Ronnie Johns is a respected businessman and community leader. His life, from his success as a small-business owner to his service in his church, is guided by two lessons learned early on: work hard and give back.
Ronnie grew up in a small Louisiana town, where his father was the fire chief and his mother a secretary. They worked hard to provide for the family’s needs, but with a larger sense of purpose. “My parents taught me that no matter how little we had, there was always someone else with less and it was our obligation to try to help them. They instilled a sense of obligation to give back to the community in which we live.”
Those lessons at home were reinforced at school. Ronnie attended Catholic schools for elementary and middle school, where discipline was a big part of the education. He recalls with particular admiration a high school principal who pushed the students and demanded honesty, determination, and hard work. It was there, in high school, Ronnie first got involved in politics, becoming student body president.
Discipline in school soon became discipline at work. Barely a teenager, his first job was in 9th grade at a local store where he sold men’s clothing. He had a wide range of summer jobs from pumping gas at a service station to repainting all the city’s fire hydrants. At one point in college, Ronnie held down three jobs at once: delivering campus mail, working in his dormitory’s office, and helping out at a local drug store.
He went to college to study pharmacy and, upon graduation, returned to his hometown as a pharmacist. Having been taught the value of independence all his life, Ronnie wanted to own his own drug store, but was disturbed by the trend of local pharmacies closing down. All around the nation, mom-and-pop shops were being bought out by chain stores. He decided he needed to make a change and, in the early 1980s, opened his own insurance agency. He has never regretted it. “For almost twenty-nine years now, this has been a good decision for my family.”
He has been married to his wife Michelle, a retired teacher, for 27 years. They have a daughter, Claire, whom they adopted. She is a nursing student at McNeese State University and married to fellow McNeese student Alex Broussard. The Broussards have one son, the Johns’ first grandchild. Ronnie’s devotion to his family is apparent from the very first conversation – they are his driving force.

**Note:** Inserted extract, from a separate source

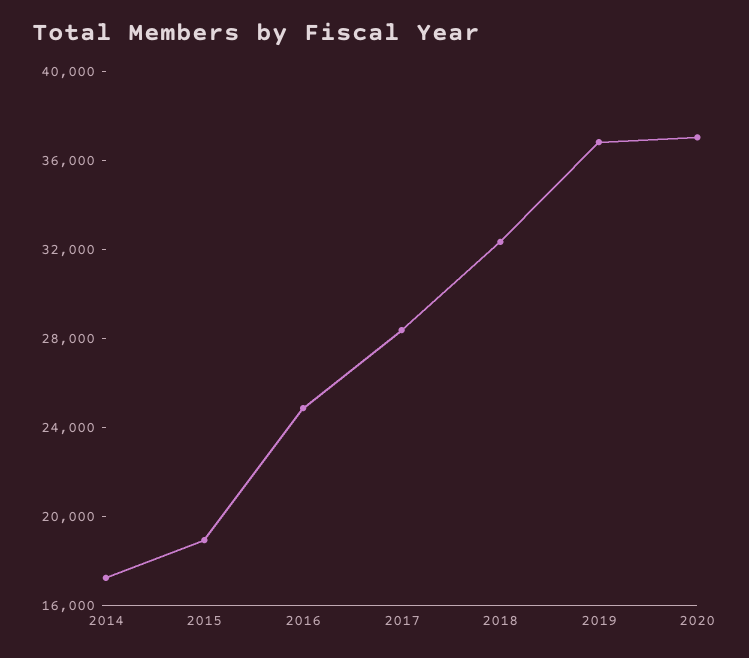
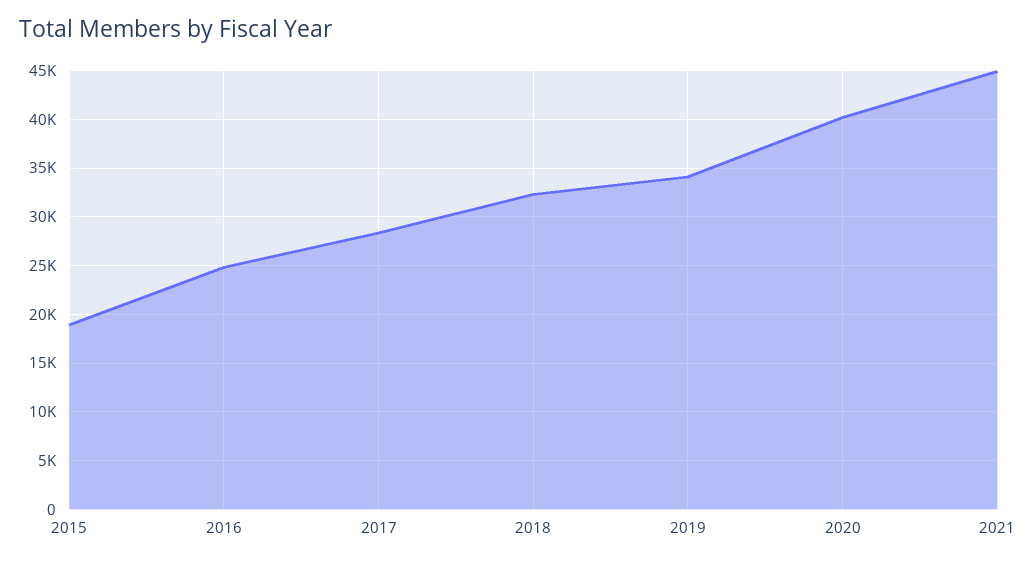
2014: 17000 -> none
2019: 37000 -> 34000
2020: 37000 -> 40000
2021: none -> 45000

Ronnie is passionate about helping those less fortunate, particularly in the area of health care. He believes real help for those in need and real strength for our communities comes from service, not big-government programs. He is heavily involved with the Calcasieu Community Clinic, which provides free health care for those who work but cannot afford insurance, and a member of the board of directors of Christus St. Patrick’s Hospital. He is also a strong supporter of the Salvation Army of Lake Charles and organizations to serve seniors.
Ronnie’s public service career began after college when he was elected to the city council. Since then, he has remained active in politics, most often by helping others win elections to local, parish, and state offices. In 1995, his business and family were secure and he felt the call of service to run for office. He ran successfully for state representative. In the wake of that election, Ronnie received the best advice of his life. “On the day I was sworn in, my elderly father was there with me, in his wheel chair in the back of the House chamber. I walked over to him to thank him for being with me that day. He pulled me down and said, ‘Son, never forget where you came from.’ Those were powerful words I will always remember.” Remembering the people who sent him and the importance of fiscally responsibility, Ronnie declined the perks of office including state retirement and health insurance – and then co-authored a bill to get rid of them for all part-time elected officials. He never voted for a pay raise, and even donated $1,000 each year of his legislative pay to fund a scholarship for local students.
His legislative achievements reflect his father’s sage advice. Ronnie secured permission for local merchants to offer tax-free sales and promotions, and helped McNeese State University and SOWELA Community College make needed campus improvements.
Drawing on his experience in health care, he took aim at the problem of drug abuse, passing legislation to stop illegal doctor-shopping and pharmacy-shopping. In the first year of implementation, the number of deaths due to prescription-drug abuse was cut by more than 50%. Even closer to home, Ronnie authored legislation to help families through more secure adoption laws and enforcing court-ordered child support. He received the prestigious Russell B. Long Service Award for his work on behalf of families.
Ronnie Johns is being drawn back into public service now because his experience will ensure the people and communities who have been so good to him and his family for the better part of three decades have effective representation in Baton Rouge. He knows he will draw upon those life lessons of discipline, honesty, and service as a legislator at a crucial time for Louisiana. The state faces great challenges, especially a difficult budgetary situation. “Our government must live within its means, and it should do so, like any family would, by tightening its belt and downsizing.” He knows we need smarter, more efficient health care and better schools for our children. Ronnie will put decades of experience to work cutting waste and demanding better performance.